The 11th Circuit Court of Appeals found that several immigrant rights organizations lack standing to sue Gov. Ron DeSantis and Florida Attorney General Ashley Moody over local law enforcement cooperating with federal immigration officials.
The underlying lawsuit, filed by the City of South Miami, the Florida Immigrant Coalition, the Farmworker Association of Florida, the Family Action Network Movement, Qlatinx, and WeCount, challenged the 2019 approval of Senate Bill 168 by state lawmakers, which prohibits sanctuary policies and requires police to help federal authorities enforce federal immigration law.
“The organizations have not established a cognizable injury and cannot spend their way into standing without an impending threat that the provisions will cause actual harm,” the April 13 opinion states.
The plaintiffs had alleged that SB 168 was unconstitutional because it violated the 14th Amendment of the U.S. Constitution but the decision by the Eleventh Circuit panel reinstates the law.
The judiciary panel ruled that the record contained no evidence that Gov. DeSantis would use his suspension authority to encourage racial profiling.
“There was no evidence that, for instance, the governor made any statement or in any way suggested that a state or local official ought to use racial profiling in connection with enforcing S.B. 168—a statute that requires race neutrality—or cooperating with federal immigration priorities," the ruling further states. "Indeed, the organizations offered no evidence that Governor DeSantis said anything about how or under what circumstances he would enforce S.B. 168. If anything, Governor DeSantis would presumably follow the law and seek to curtail the discrimination that S.B. 168 expressly prohibits."

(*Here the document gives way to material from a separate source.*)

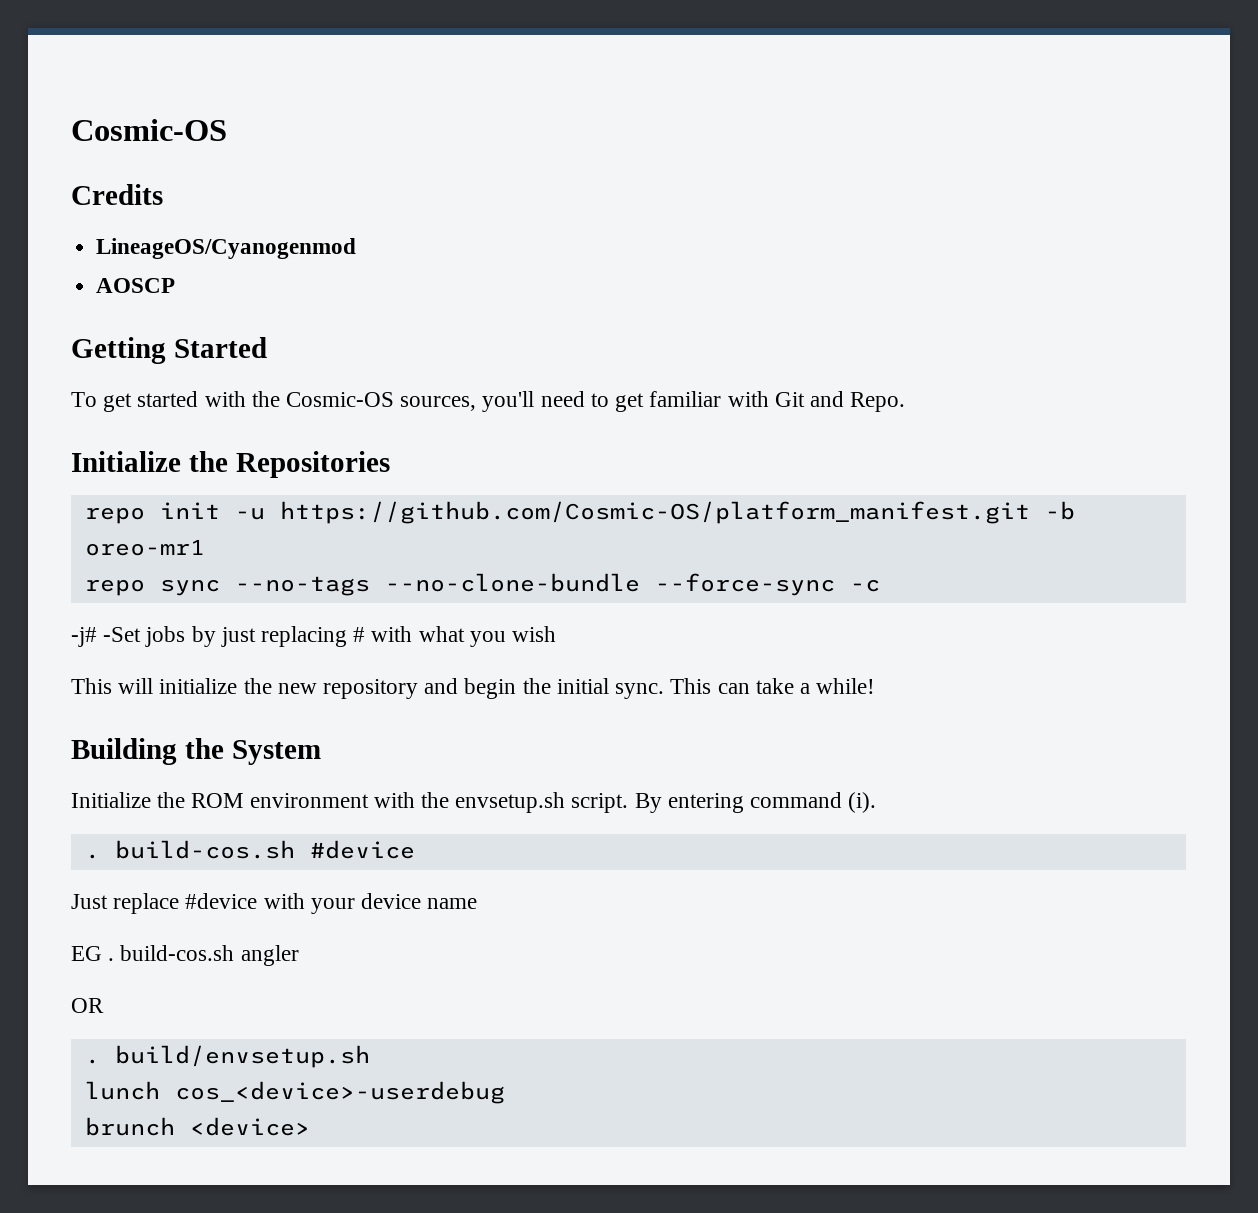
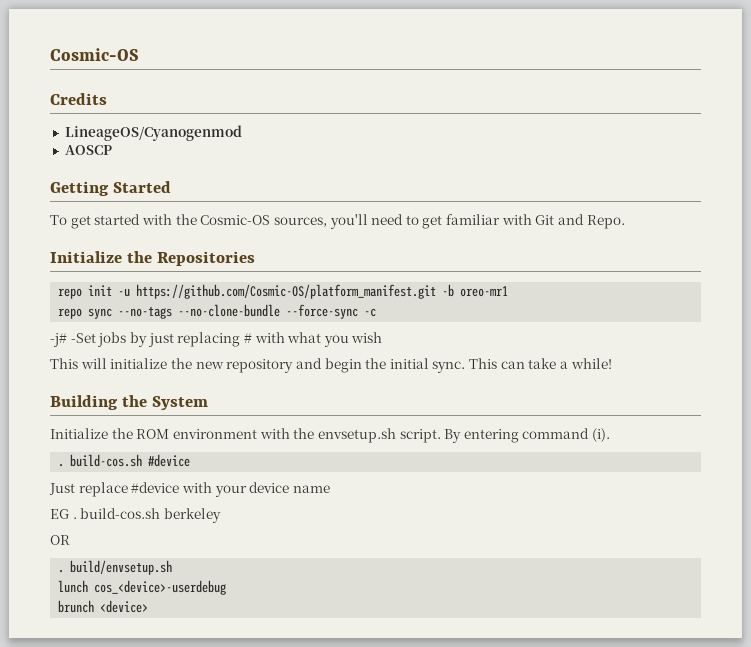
[240,945,299,966] angler -> [163,508,221,523] berkeley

The Florida Legislature has since approved a law that repealed the section in question of the state law that established the allegedly predatory and racist 'Migrant Relocation Program.’
As a result, the plaintiffs voluntarily dismissed the lawsuit without prejudice.
"We will be closely monitoring any future attempts by Florida to implement similar programs and will take action, as appropriate,” said Paul R. Chávez, senior supervising attorney with the Southern Poverty Law Center’s Immigrant Justice Project.
The federal appellate judges also questioned the group’s decision to sue Florida’s governor and attorney general when local and federal officials are the ones charged with enforcement.
“The organizations’ alleged injury is neither traceable to the governor or attorney general nor redressable by a judgment against them because they do not enforce the challenged provisions," the judges wrote. "Instead, local officials, based on the state law, must comply with federal immigration law.”
Chief Judge William Pryor, Circuit Judge Stanley Marcus, and District Judge Kathryn Mizelle are the three judges who decided the case.